Большинство моих работ посвящены, в разных аспектах, востоковедению, в первую очередь исследованию арабского мореплавания. Писать об этом явлении, оказавшем глубочайшее влияние на культуру Востока и Европы, – значит говорить о многом.

Следовательно, мне, может быть, удалось до некоторой степени выполнить завет моего учителя.

Скажу ли, что мною сказано все? Нет. Выбранная тема затрагивает столько новых мыслей, что им не уместиться и в десятке книг, а работы по общему языкознанию и Корану, к которым я смог приступить только в последние десятилетия, лишь затрагивают эти области, показывая возможность иных подходов. Однако если даже не касаться частных тем, то ведь бок о бок со специальными вопросами науки стоят вопросы общие – науки как метода познания, истории науки, научной этики и морали. О них нужно думать и говорить.

Например.

Как готовить ученого?

Что есть научное творчество?

Какова роль авторитетов в науке?

В полной ли мере мы владеем искусством научной критики?

Достаточно ли мы бережем людей науки и требуем с них?

Все ли наши работы идут на вооружение науки?

Всегда ли нам ясны ретроспектива и перспектива наших исследований?

Сколько тем!
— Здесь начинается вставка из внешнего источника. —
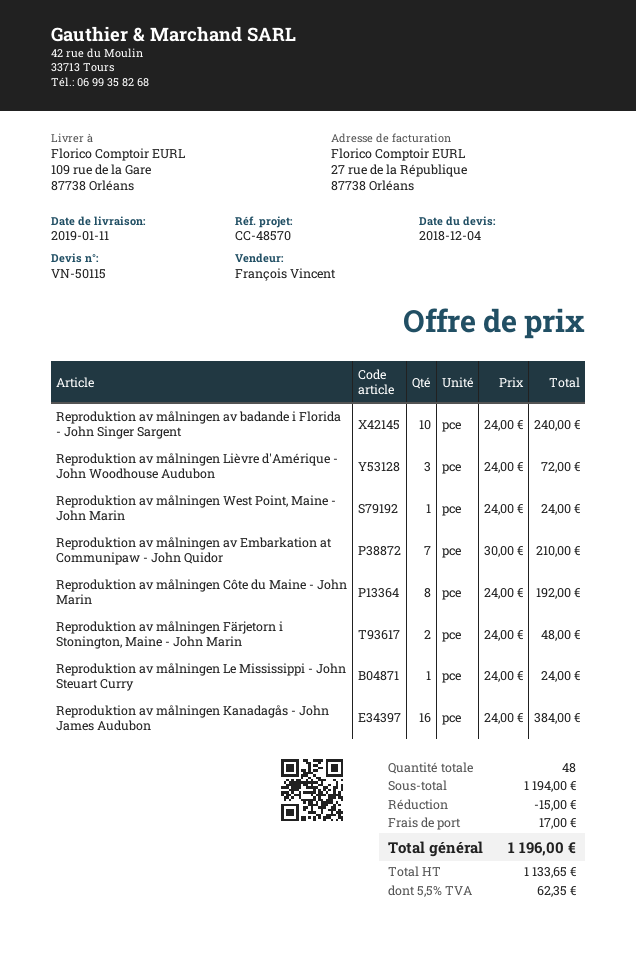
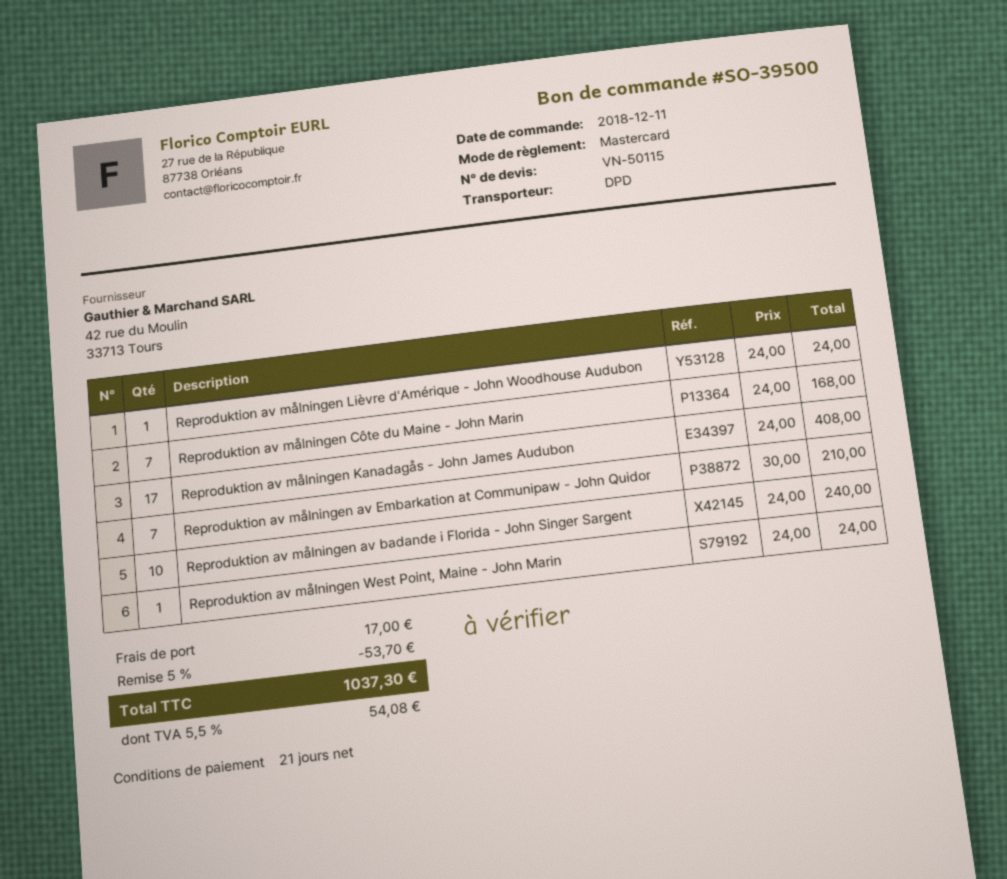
Reproduktion av målningen Lièvre d'Amérique - John Woodhouse Audubon: 3 x 24.00 = 72.00 -> 1 x 24.00 = 24.00
Reproduktion av målningen Côte du Maine - John Marin: 8 x 24.00 = 192.00 -> 7 x 24.00 = 168.00
Reproduktion av målningen Färjetorn i Stonington, Maine - John Marin: 2 x 24.00 = 48.00 -> none
Reproduktion av målningen Le Mississippi - John Steuart Curry: 1 x 24.00 = 24.00 -> none
Reproduktion av målningen Kanadagås - John James Audubon: 16 x 24.00 = 384.00 -> 17 x 24.00 = 408.00
discount: 15.00 -> 53.70
tax: 5.5% = 62.35 -> 5.5% = 54.08
total: 1196.00 -> 1037.30

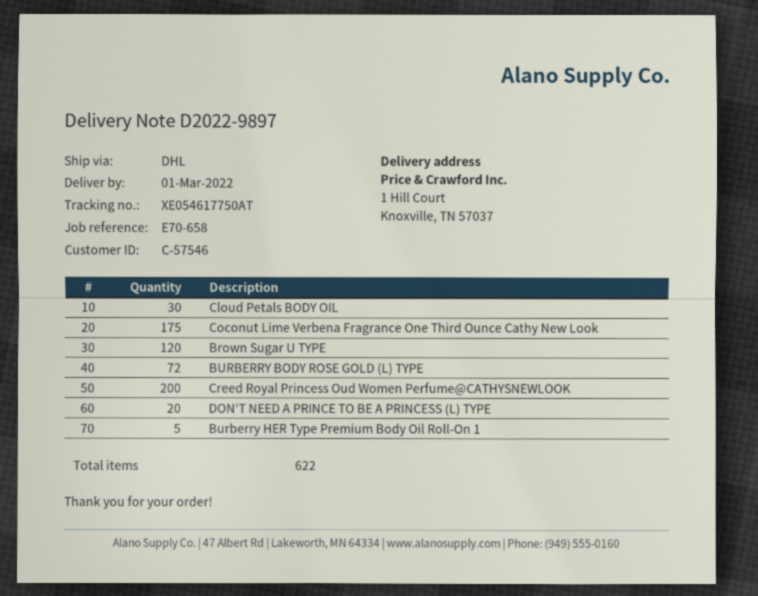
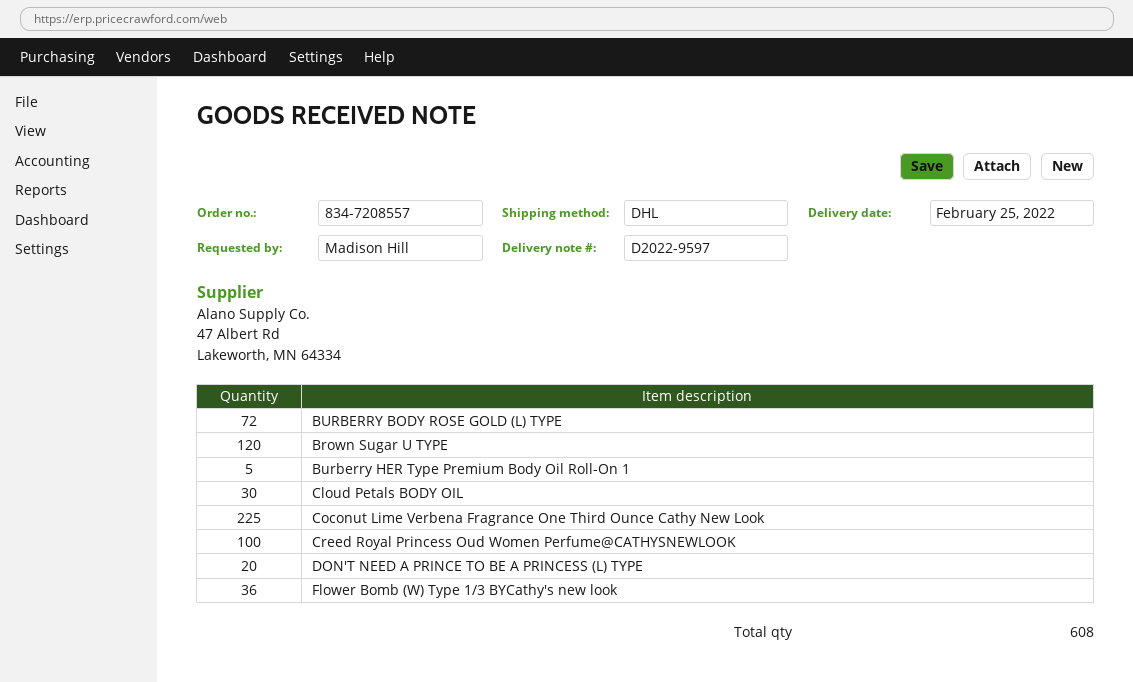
delivery note number: D2022-9897 -> D2022-9597
delivery date: 2022-03-01 -> 2022-02-25
Coconut Lime Verbena Fragrance One Third Ounce Cathy New Look: 175 -> 225
Creed Royal Princess Oud Women Perfume@CATHYSNEWLOOK: 200 -> 100
Flower Bomb (W) Type 1/3 BYCathy's new look: none -> 36
total quantity: 622 -> 608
К некоторым из них я смог приступить лишь сейчас, каждая ждет своей книги. Однако первый долг востоковеда – и я старался его выполнить – восстановление истины, утверждение единства истории. Когда труд исследователя снимает поздние напластования и рассекает освященные традицией формы, чтобы вскрыть истинное содержание, история встает перед нами живым и естественным прологом сегодняшнего мира.

«Не пепла, а огня ищет человечество в прошлом», – гласит старый афоризм.

Загрузка...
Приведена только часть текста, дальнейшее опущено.